In [None]:
import json
import pickle
import numpy as np
import time
import pandas as pd
from rdkit import Chem
from rdkit.Chem import Draw
from rdkit.Chem import AllChem
from rdkit import DataStructs
import os
from rdkit.Chem.Draw import rdMolDraw2D
from rdkit.Chem.rdmolfiles import SDWriter
from sklearn.cluster import AgglomerativeClustering
import scipy.cluster.hierarchy as shc
import matplotlib.pyplot as plt
from sklearn.cluster import AgglomerativeClustering

### Unless you have your ligand files in separate .sdf files in the Ligand Folder select one of the following:

## Option 1: Ligand Molecules are in a single .sdf file (i.e. downloaded from PDB)

In [None]:
single_sdf = 'Example_Lopinavir.sdf'
ligand_folder = 'Ligands'

#CREATE SDF FILES FOR THE FIRST TIME
suppl = Chem.SDMolSupplier('%s/%s' %(ligand_folder,single_sdf))
mols_op = [x for x in suppl]
mols_opID = [x.GetProp("ChemCompId") for x in mols_op]
#print(mols_opID)
uniques_molID = []
uniques_molID_indx = []
for j,i in enumerate(mols_opID):
    if i in uniques_molID:
        continue
    else:
        uniques_molID += [i]
        uniques_molID_indx += [j]
unique_sdfs = [mols_op[i] for i in uniques_molID_indx]
for j, query in enumerate(unique_sdfs):
    writer = SDWriter('%s/%s.sdf' %(ligand_folder, uniques_molID[j]))
    writer.write(query)

## Option 2: Ligand Molecules as SMILES strings

In [None]:
smilesstrings = ["CC1(C)S[CH](N[CH]1C(O)=O)[CH](NC(=O)Cc2ccccc2)C(=O)NCc3ccccc3", "CC1(C)S[CH](N[CH]1C(=O)N[CH](CO)Cc2ccccc2)[CH](NC(=O)Cc3ccccc3)C(=O)NCc4ccccc4"]
ligand_folder = 'Ligands'

long_ligand_list = []
for i in smilesstrings:
    long_ligand_list += [Chem.MolFromSmiles(i)]
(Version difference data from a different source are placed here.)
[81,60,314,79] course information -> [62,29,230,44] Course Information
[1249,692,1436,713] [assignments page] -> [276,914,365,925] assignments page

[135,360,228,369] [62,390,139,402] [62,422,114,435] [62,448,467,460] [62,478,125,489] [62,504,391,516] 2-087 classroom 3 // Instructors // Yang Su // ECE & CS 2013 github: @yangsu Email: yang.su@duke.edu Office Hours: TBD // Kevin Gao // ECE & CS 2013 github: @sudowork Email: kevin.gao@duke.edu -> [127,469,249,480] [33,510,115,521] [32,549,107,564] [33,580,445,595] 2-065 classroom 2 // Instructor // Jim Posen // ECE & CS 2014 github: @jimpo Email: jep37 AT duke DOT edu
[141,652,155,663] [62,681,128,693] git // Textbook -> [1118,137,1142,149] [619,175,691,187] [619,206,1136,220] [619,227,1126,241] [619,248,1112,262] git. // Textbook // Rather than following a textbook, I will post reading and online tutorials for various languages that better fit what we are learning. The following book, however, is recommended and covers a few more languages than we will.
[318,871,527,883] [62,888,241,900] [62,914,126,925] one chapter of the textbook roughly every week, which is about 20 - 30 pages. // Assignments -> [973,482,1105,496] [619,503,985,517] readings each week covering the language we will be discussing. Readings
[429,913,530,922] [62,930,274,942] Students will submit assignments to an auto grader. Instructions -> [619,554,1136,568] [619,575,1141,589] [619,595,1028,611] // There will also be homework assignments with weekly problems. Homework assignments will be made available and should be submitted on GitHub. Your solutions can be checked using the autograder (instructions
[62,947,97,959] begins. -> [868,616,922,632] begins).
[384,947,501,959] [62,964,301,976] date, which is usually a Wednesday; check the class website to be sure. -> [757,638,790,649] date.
for j, query in enumerate(long_ligand_list):
    writer = SDWriter('%s/Ligand_%s.sdf' %(ligand_folder, '{0:03}'.format(j)))
    writer.write(query)

# Make sure you run Fragmentise.py on those Ligands

## Load the FragmentKB and Probability.mat FFN output

In [None]:
normalDF = pickle.load(open("../EnsembleModel/Data/GrandCID.dict", "rb"))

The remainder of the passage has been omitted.